Supreme Court: Easley transfer unconstitutional

The N.C. Supreme Court made some law Friday by deciding not to decide. Or maybe that's by not deciding to decide, letting stand a lower court ruling that says Gov. Mike Easley should not have shifted money from the Highway Trust Fund in 2002, even to help balance the state budget.

The court split 3-3 on the issue after Judge Patricia Timmons-Goodson properly recused herself from the case. She had been on a Court of Appeals panel when it considered a procedural issue affecting the case.  Later the Court of Appeals dealt with the substantive issue whether governors can alter legislative decisions to put money in a specific trust fund -- in this case, the Highway Trust Fund. The Court of Appeals panel ruled 2-1 against it, and the Supreme Court's 3-3 tie leaves the lower court's ruling intact. Thus a two-judge majority on the Court of Appeals decided an important question -- at least for the time being. The ruling does not have precedential value, as an earlier version of this post stated. But lawyers and politicians will argue about the impact regardless of that.
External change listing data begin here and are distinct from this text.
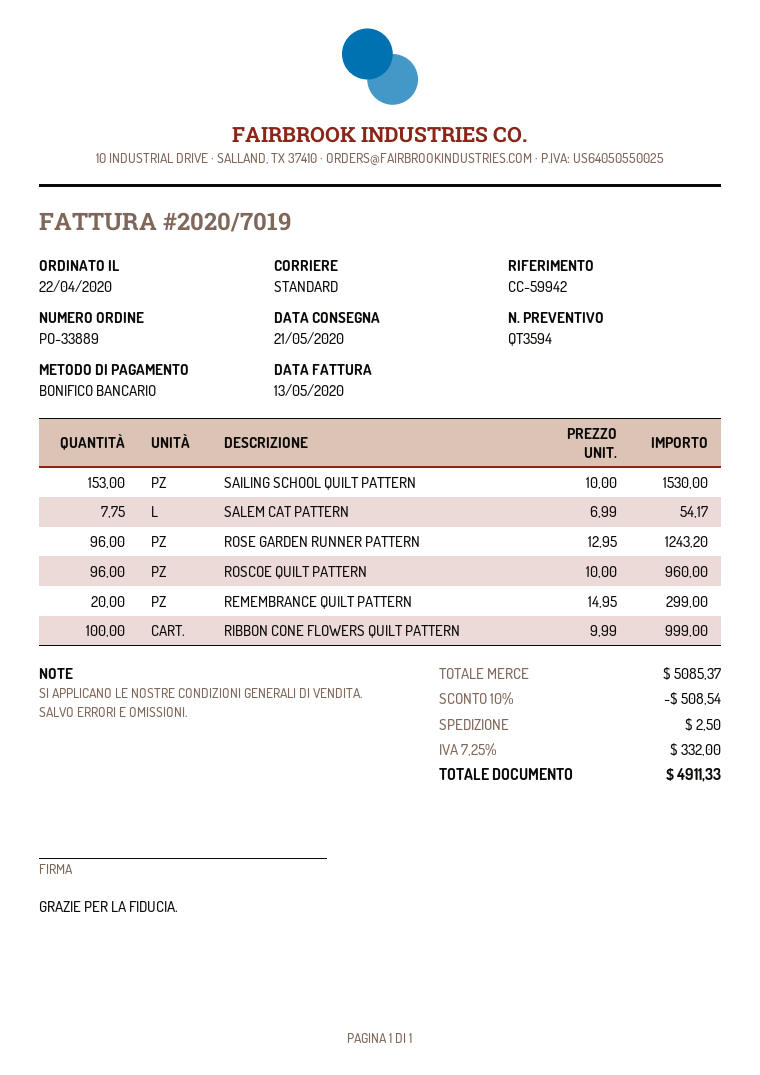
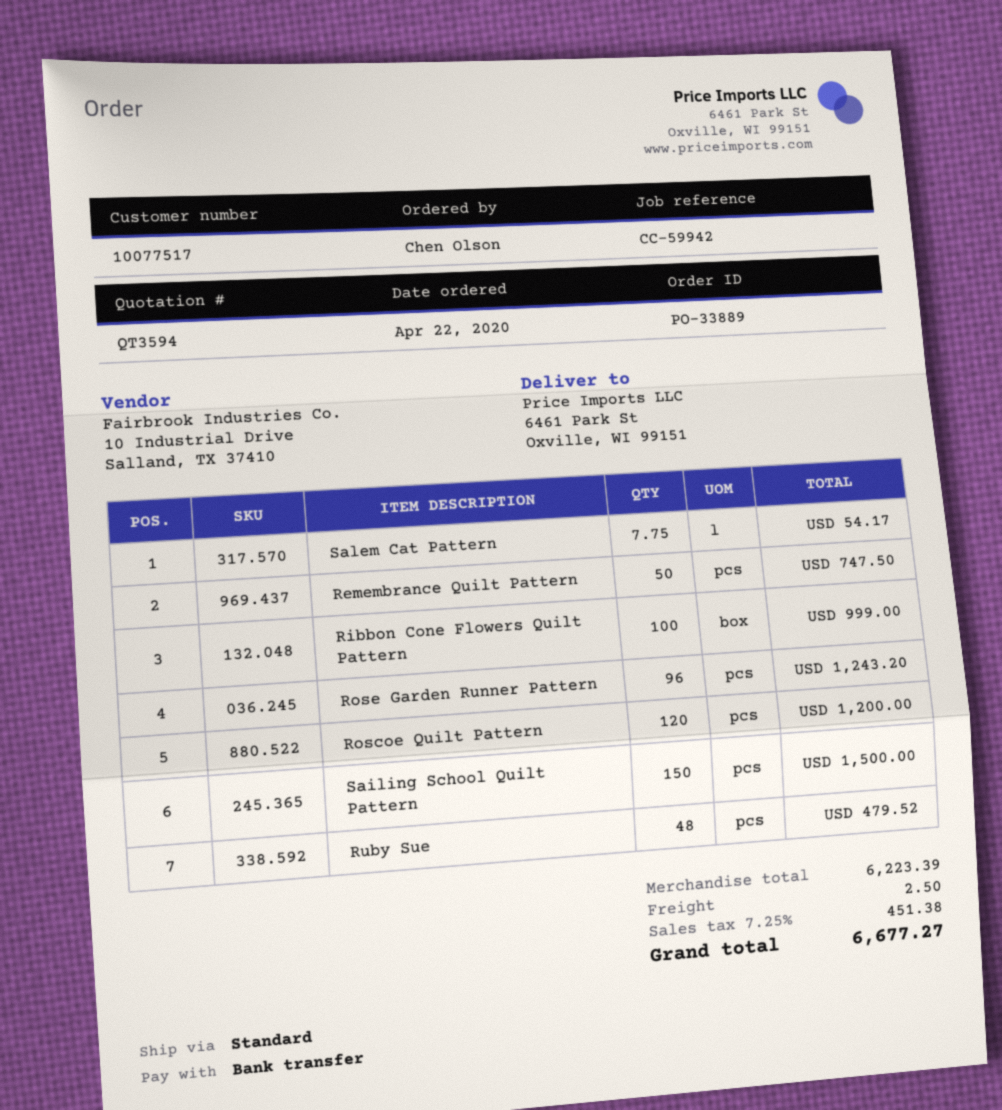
SAILING SCHOOL QUILT PATTERN: 153 for 1530.00 -> 150 for 1500.00
ROSCOE QUILT PATTERN: 96 for 960.00 -> 120 for 1200.00
REMEMBRANCE QUILT PATTERN: 20 for 299.00 -> 50 for 747.50
Ruby Sue: none -> 48 for 479.52
subtotal: 5085.37 -> 6223.39
discount: 10% = 508.54 -> none
tax: 7.25% = 332.00 -> 7.25% = 451.38
total: 4911.33 -> 6677.27

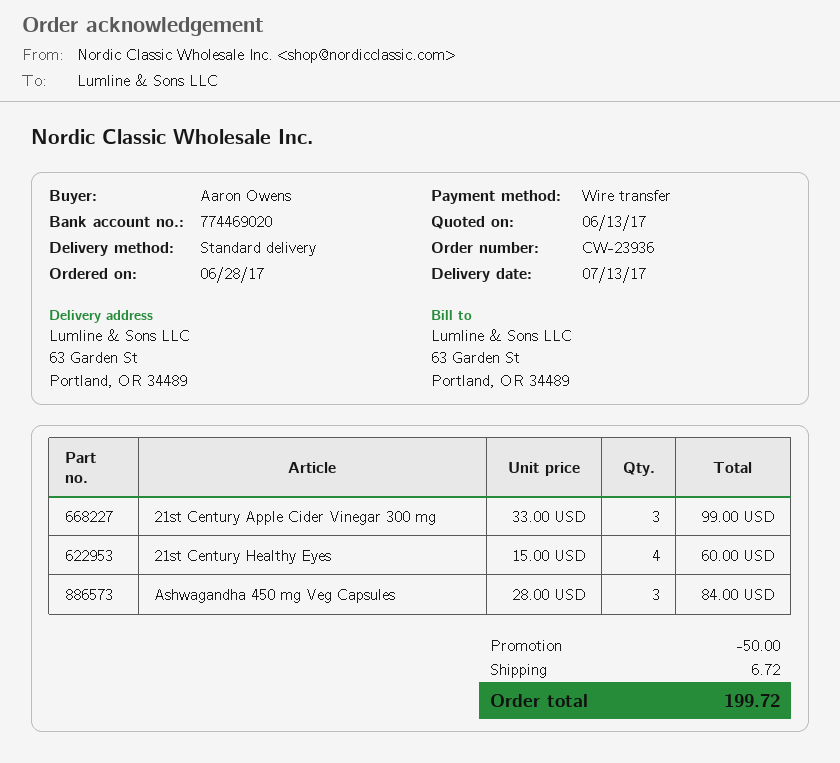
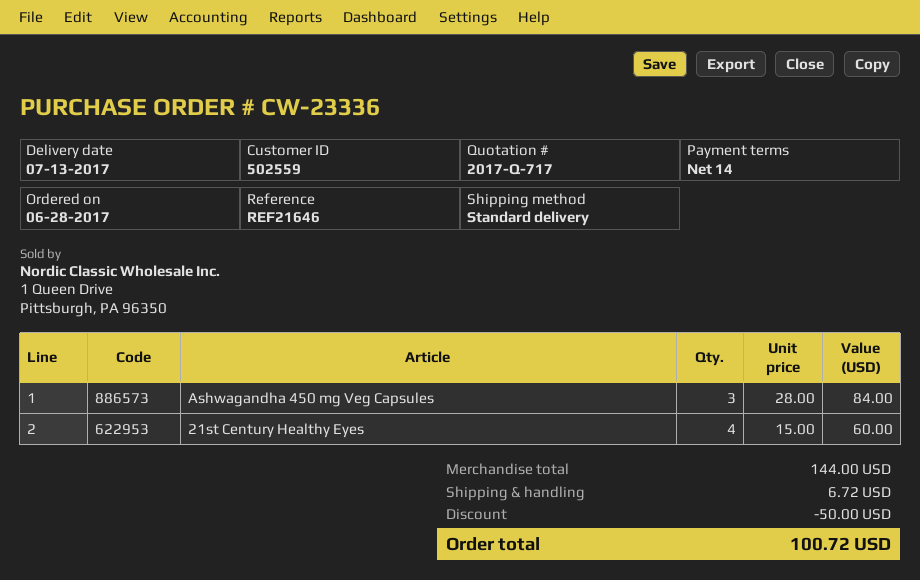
order number: CW-23936 -> CW-23336
21st Century Apple Cider Vinegar 300 mg: 3 x 33.00 = 99.00 -> none
total: 199.72 -> 100.72

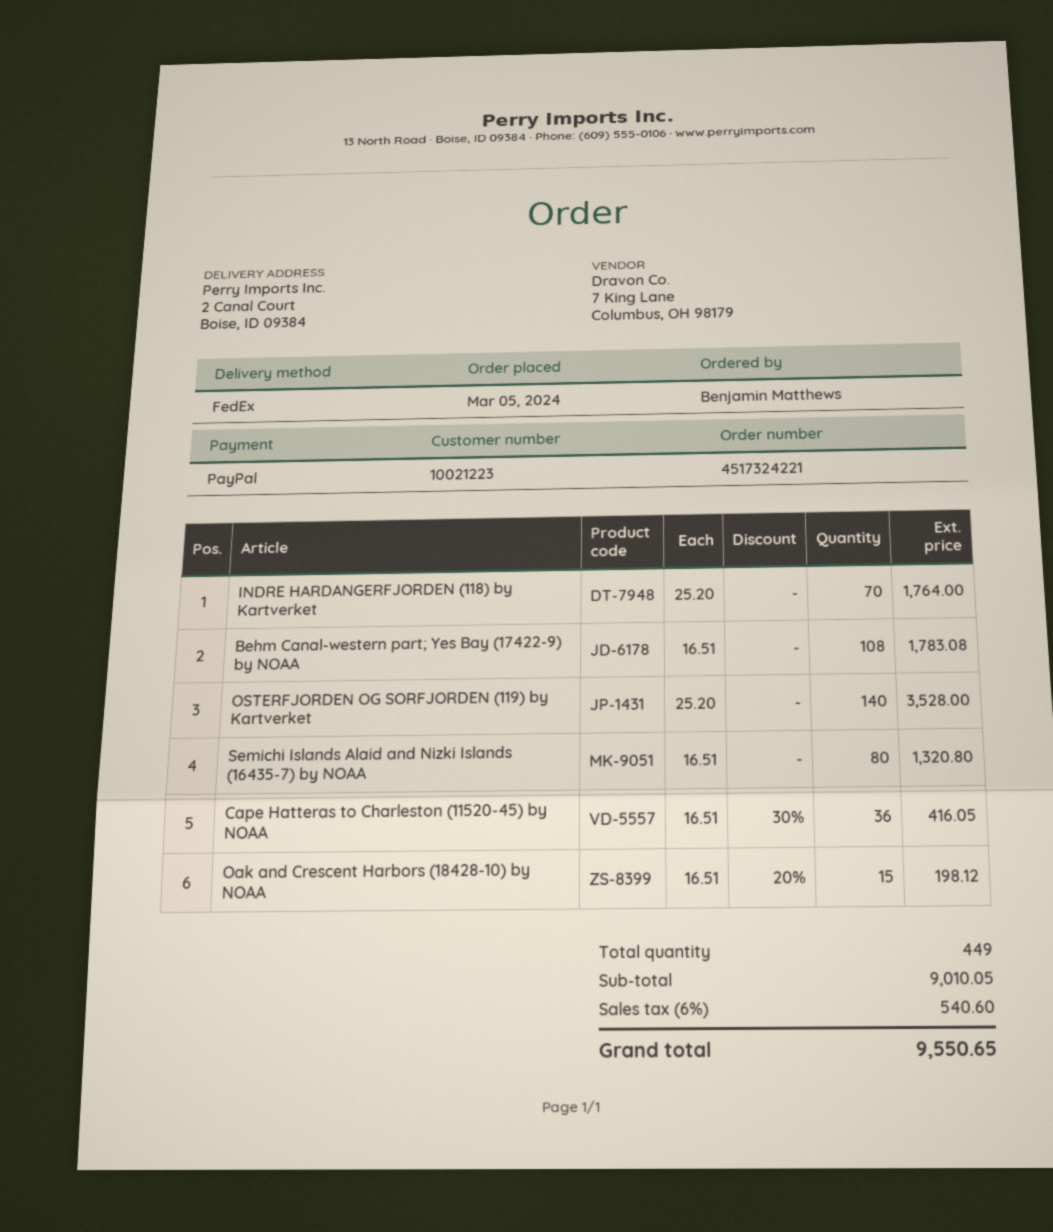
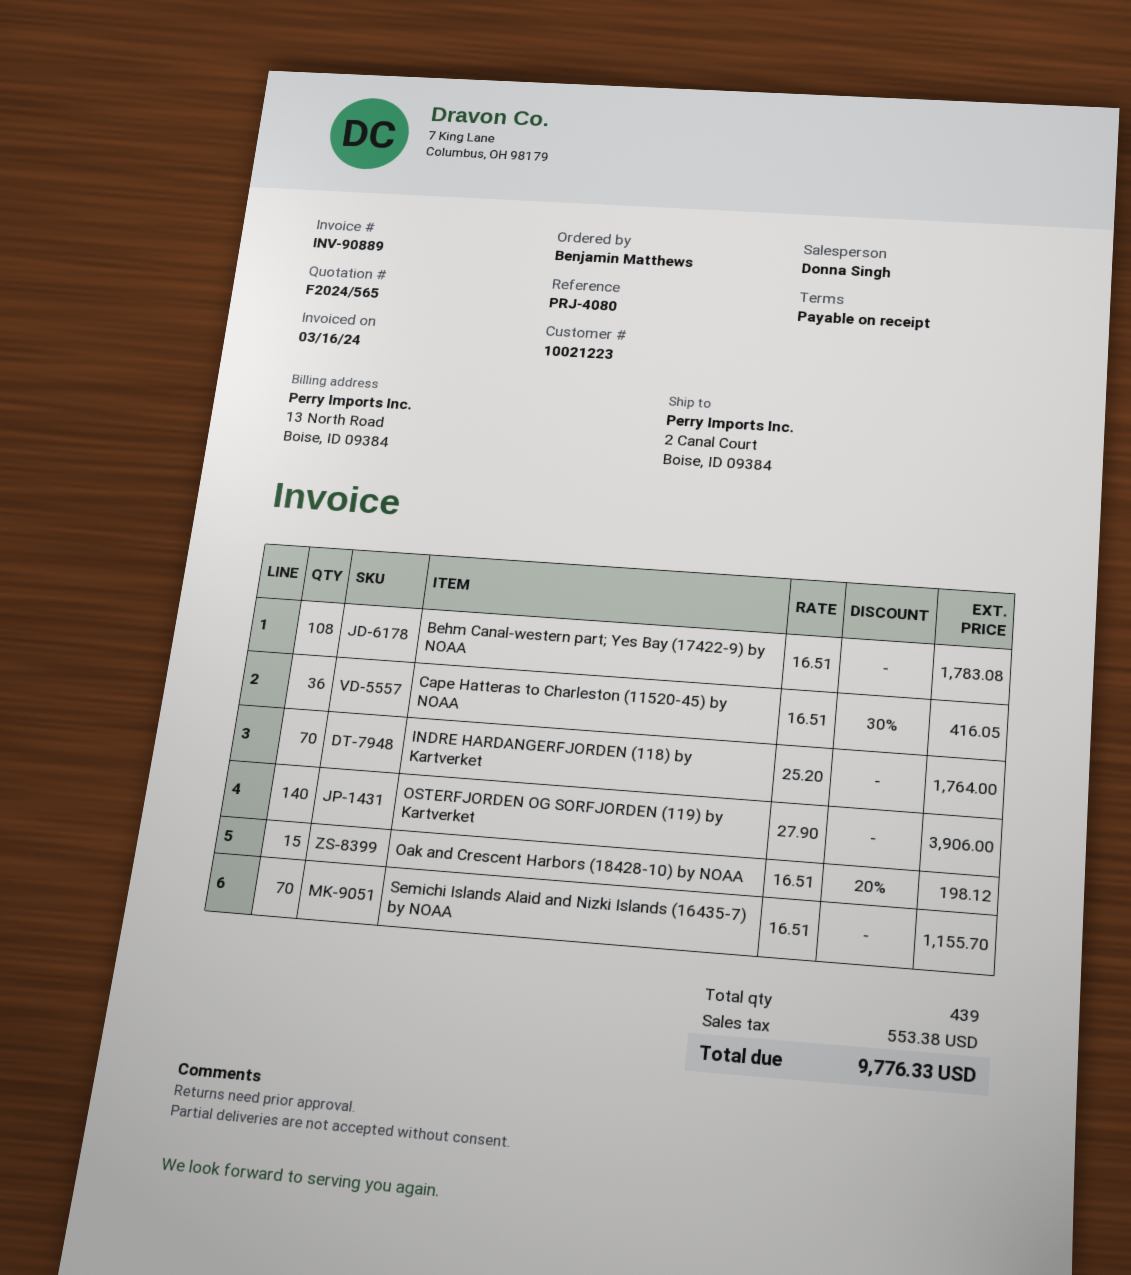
OSTERFJORDEN OG SORFJORDEN (119) by Kartverket: 140 x 25.20 = 3528.00 -> 140 x 27.90 = 3906.00
Semichi Islands Alaid and Nizki Islands (16435-7) by NOAA: 80 x 16.51 = 1320.80 -> 70 x 16.51 = 1155.70
total quantity: 449 -> 439
tax: 540.60 -> 553.38
total: 9550.65 -> 9776.33

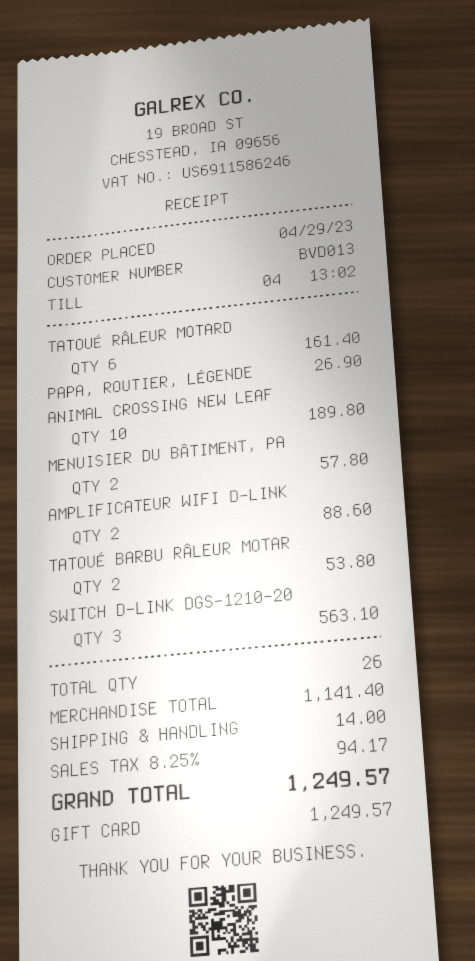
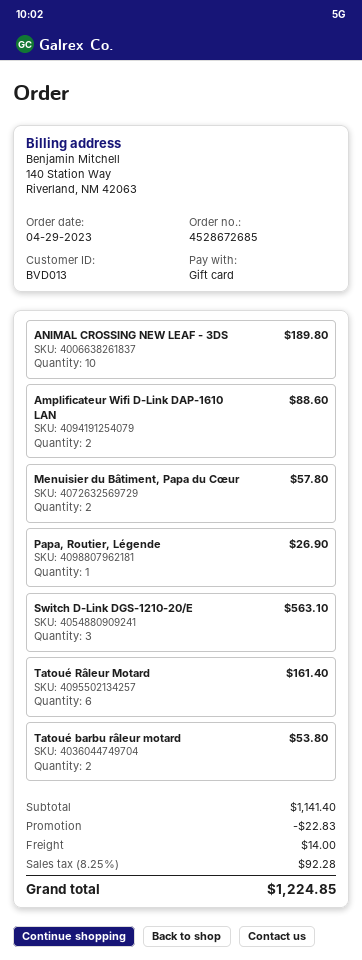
discount: none -> 22.83
tax: 8.25% = 94.17 -> 8.25% = 92.28
total: 1249.57 -> 1224.85

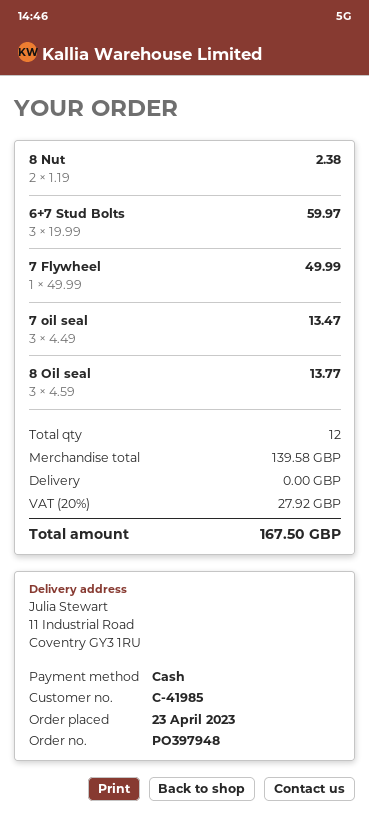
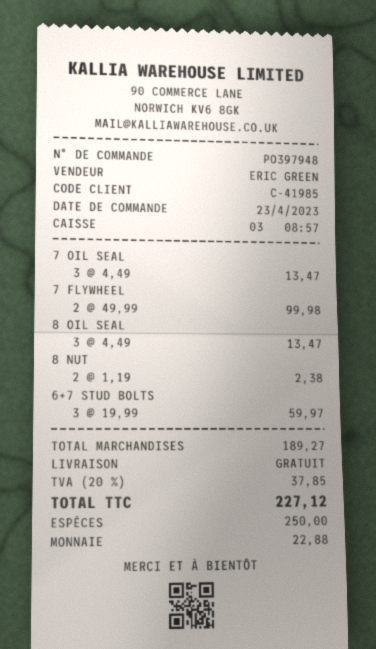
7 Flywheel: 1 x 49.99 = 49.99 -> 2 x 49.99 = 99.98
8 Oil seal: 3 x 4.59 = 13.77 -> 3 x 4.49 = 13.47
subtotal: 139.58 -> 189.27
tax: 20% = 27.92 -> 20% = 37.85
total: 167.50 -> 227.12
The lawsuit was filed in response to Gov. Mike Easley's using $80 million in Highway Trust Fund money to balance the state budget in 2002. He argued that the constitutional provision directing the governor to manage the state's money gave him the authority to transfer money as needed.

What's interesting is that this does not exactly reflect a political split. After all, many Republicans as well as Democrats in the General Assembly supported the lawsuit and supported the Court of Appeals decision.  If there was any split at all, it was between a legislature that argues its decisions on designated money cannot be overruled by a governor, even when there's a financial emergency, and the executive branch.

Update: There was bipartisan support on both sides. Former Govs. Jim Hunt, a Democrat, and Jim Martin and Jim Holshouser, both Republicans, supported  the theory that the Constitution gives governors the authority to tap special funds in order the balance the budget. 

And it's a big win for the N.C. Institute for Constitutional Law, which represented former state Sen. Bill Goldston and former Secretary of Transportation Jim Harrington in challenging the transfer.

"The Constitution and the People have prevailed. The Court of Appeals decision will stand and government accountability will stand with it,” says the institute's senior staff lawyer, Jeanette Doran. “The People can count on the constitutional mandate that the General Assembly set the budget and the governor administer it as enacted. Voters can count on future governors not raiding special trust funds.”

Here's the court's decision today:

Justice TIMMONS-GOODSON took no part in the consideration or decision of this case. The remaining members of the Court are equally divided, with three members voting to affirm and three members voting to reverse the decision of the Court of Appeals. Accordingly, the decision of the Court of Appeals is left undisturbed and stands without precedential value.